# Principles
Payd Labs interfaces are operational products first. They should help a user
inspect state, compare records, make a decision, and take the next available
action without needing decorative explanation.
## 1. Calm, Dense, Scannable
Use compact spacing, clear labels, and predictable alignment. Dashboard screens
should feel like instruments: quiet enough for repeated use, dense enough to
compare related data, and structured enough that a user can scan across status,
amounts, owners, times, and actions.
Avoid oversized hero sections, decorative cards, gradient-heavy framing, and
large marketing layouts inside admin or workflow tools.
## 2. Product Identity Is Present, Not Loud
Every authenticated shell starts with the Payd logo and a product marker such as
`Stables`, `Sentinel`, `Knowhere`, `OneLink`, or `Invincible`. The product
marker is usually a compact pill or adjacent heading, not a large lockup.
Use product names to orient the user. Do not use invented decorative branding
systems per product.
## 3. Surface Hierarchy Beats Ornament
The design language relies on:
- White or dark neutral surfaces.
- Low-contrast neutral borders.
- 8-12px radius.
- Soft shadows only when a surface needs separation.
- Accent green for selection, success, and the main action.
If a page needs more hierarchy, add section headings, tables, dividers, grouped
rows, and better labels before adding decorative color.
## 4. Workflow State Is Explicit
Show real loading, empty, error, disabled, and success states. A disabled button
should sit near visible requirements or state that explains why action is not
available.
Do not put internal implementation labels such as readiness, stub, blocked,
mock, or non-production on user-facing surfaces. Those belong in internal docs,
trackers, PRs, and handoffs.
## 5. Use Icons As Controls
Common actions use familiar icon buttons where possible:
- Sun and moon for theme.
- LogOut for session end.
- Menu and X for mobile navigation.
- Chevron buttons for pagination.
- Copy, external-link, refresh, check, alert, and loader icons for workflow
actions.
Use icon plus text for primary workflow actions and unfamiliar commands.

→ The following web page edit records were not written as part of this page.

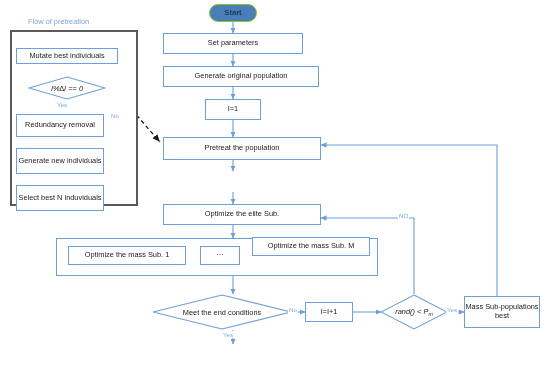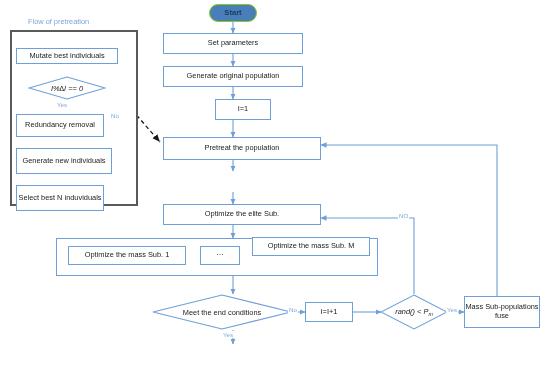"Generate original population" div.node { width: 140px -> 156px }
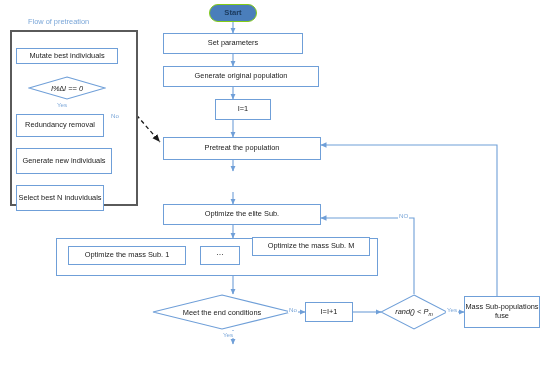"I=1" div.node { left: 215px -> 205px }
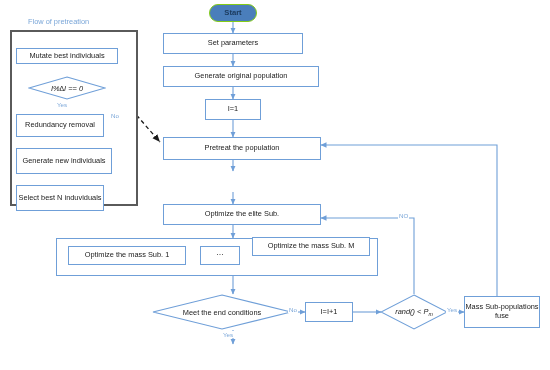"Generate new individuals" div.node { width: 96px -> 88px }
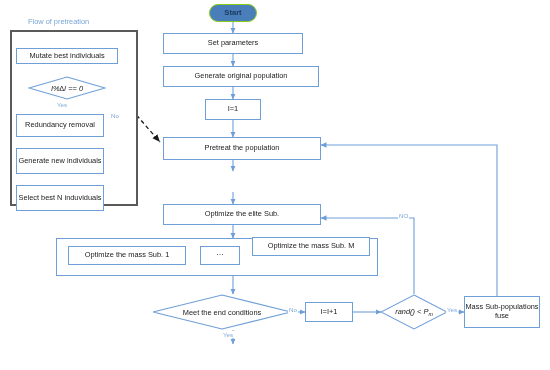"Mass Sub-populations fuse" div.node { text: fuse -> best }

## 6. Tables And Data Lists Are First-Class
Most Payd Labs products are operational tools. Tables, status pills, metrics,
audit rows, and detail panels should be polished rather than treated as
secondary.
Tables use small text, uppercase Space Grotesk headers, sticky or visually
stable headers where useful, horizontal scroll on small screens, and row hover
states.
## 7. Light And Dark Themes Are Equal
The canonical implementation uses CSS variables so every surface can switch
theme by toggling `.dark` on the root. Dark mode is not an inverted palette; it
uses a neutral dark stack with softer text and adjusted shadows.